_BRIEF:_ Search term "none": copy each line of the records that contains it.

_DATASET EXTRACT:_
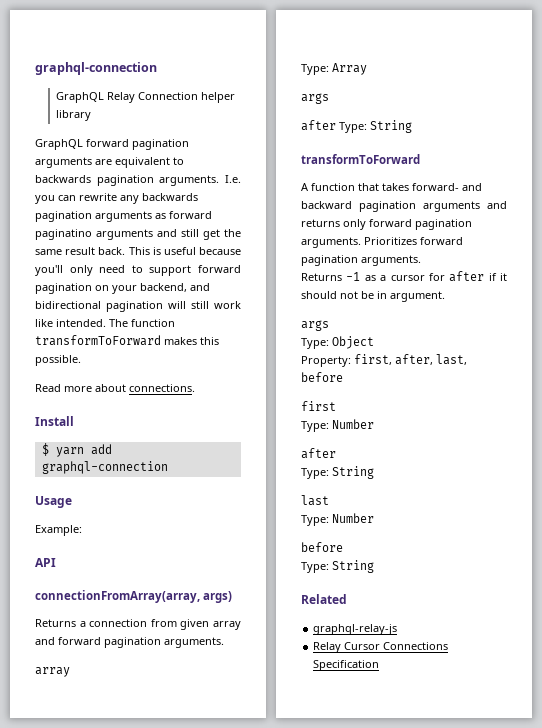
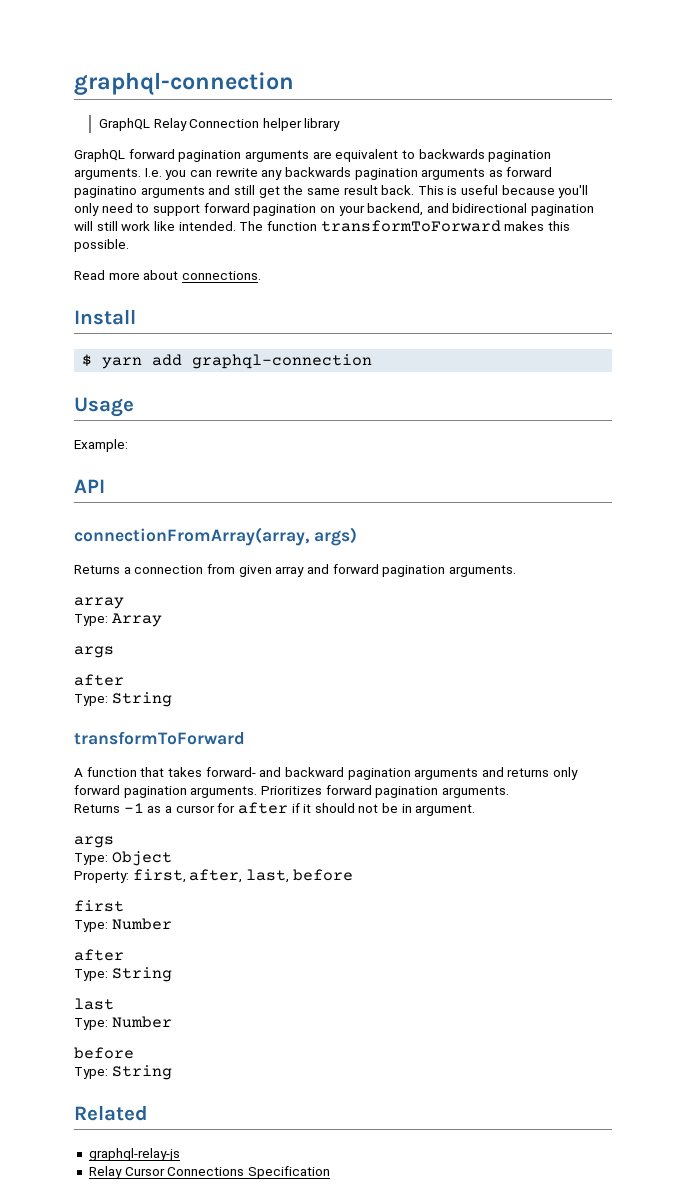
(336, 125) none -> (124, 680) //

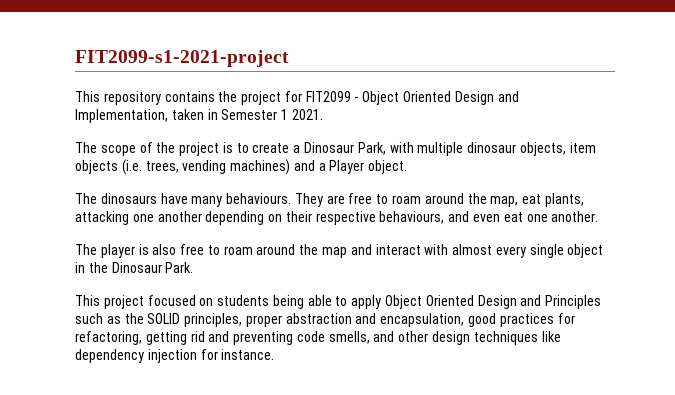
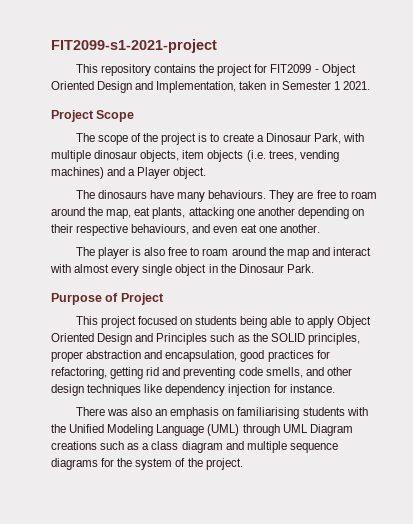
(323, 114) none -> [51,110,135,122] // Project Scope
(194, 267) none -> [51,293,164,305] // Purpose of Project
(275, 354) none -> [75,407,368,419] [51,424,353,436] [51,441,338,453] [51,458,243,470] // There was also an emphasis on familiarising students with the Unified Modeling Language (UML) through UML Diagram creations such as a class diagram and multiple sequence diagrams for the system of the project.

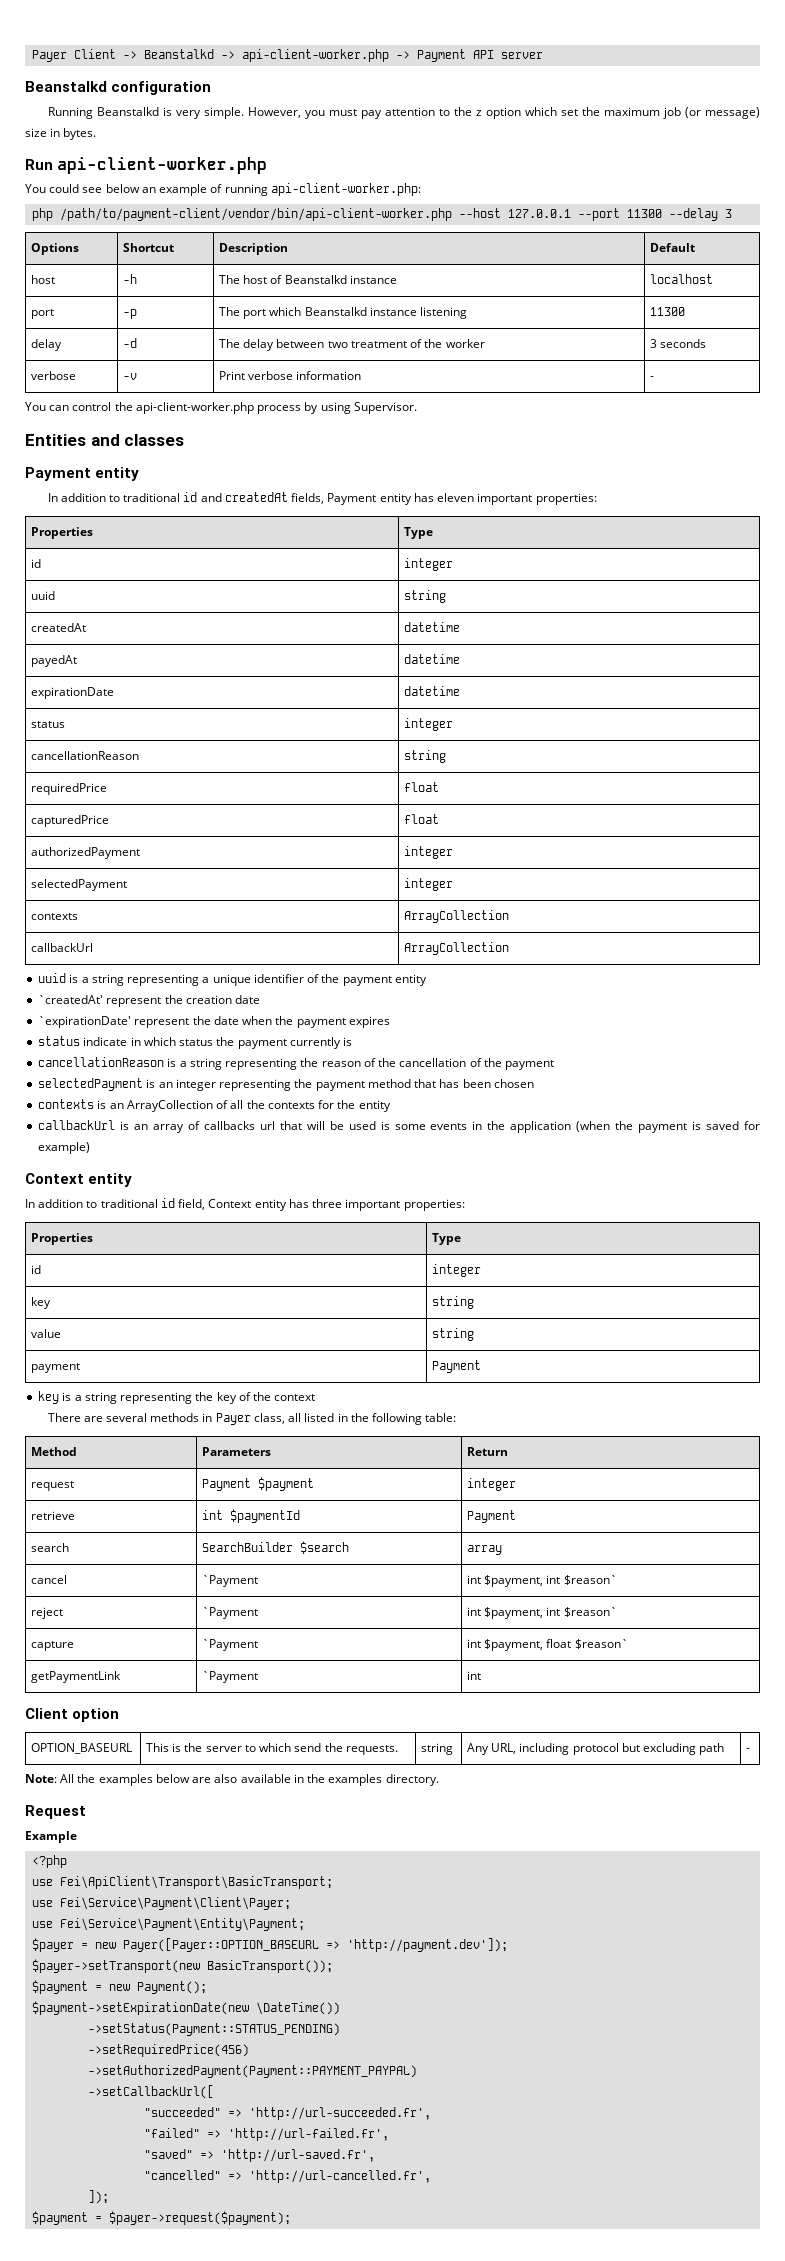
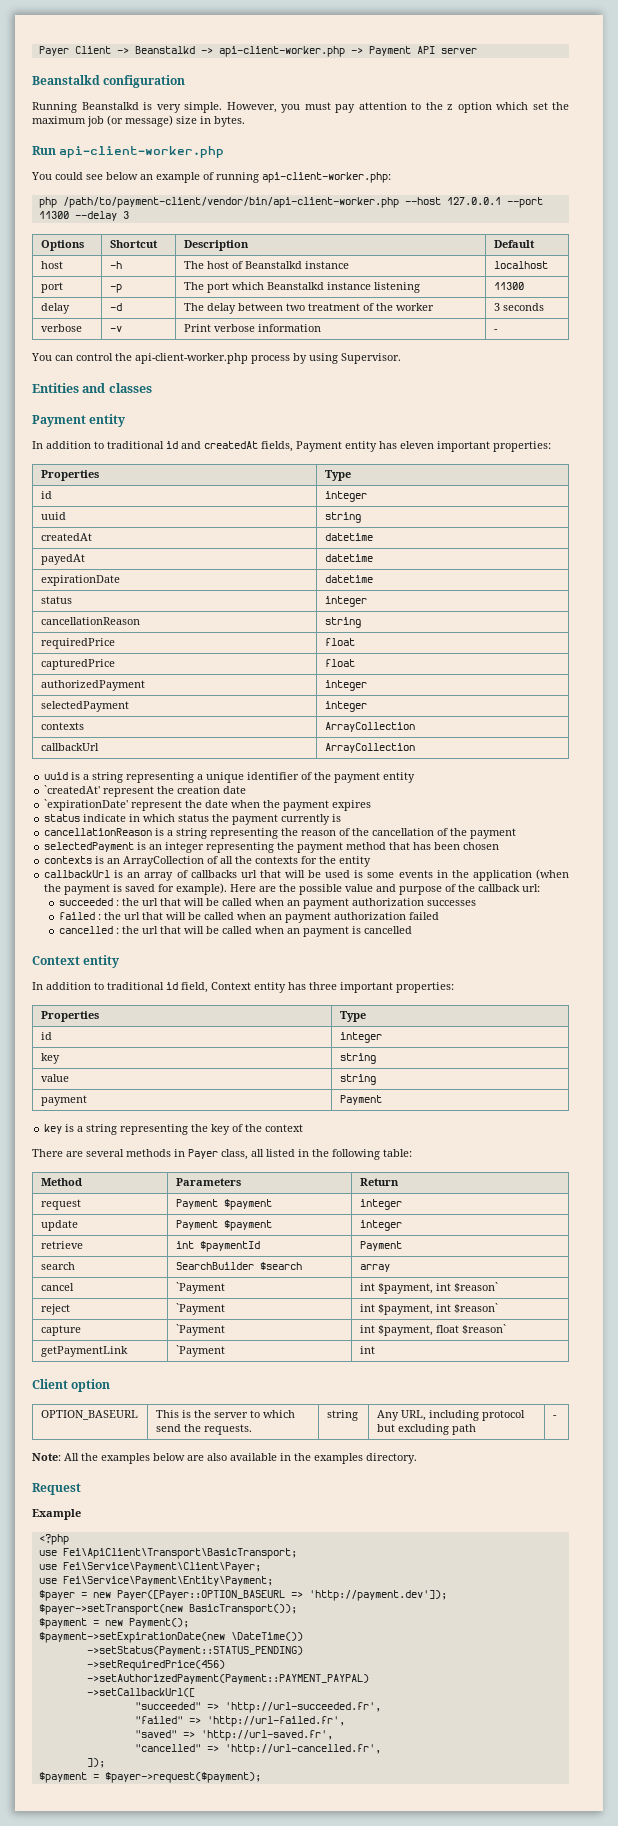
[38,1142,91,1154] example) -> [176,883,541,895] [59,898,477,909] [59,912,440,923] [59,926,413,937] example). Here are the possible value and purpose of the callback url: // succeeded : the url that will be called when an payment authorization successes // failed : the url that will be called when an payment authorization failed // cancelled : the url that will be called when an payment is cancelled
(516, 1484) none -> [40,1220,78,1231] [175,1220,272,1231] [359,1220,402,1231] // update | Payment $payment | integer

_SOLUTION TO THIS TASK:_
(336, 125) none -> (124, 680) //
(323, 114) none -> [51,110,135,122] // Project Scope
(194, 267) none -> [51,293,164,305] // Purpose of Project
(275, 354) none -> [75,407,368,419] [51,424,353,436] [51,441,338,453] [51,458,243,470] // There was also an emphasis on familiarising students with the Unified Modeling Language (UML) through UML Diagram creations such as a class diagram and multiple sequence diagrams for the system of the project.
(516, 1484) none -> [40,1220,78,1231] [175,1220,272,1231] [359,1220,402,1231] // update | Payment $payment | integer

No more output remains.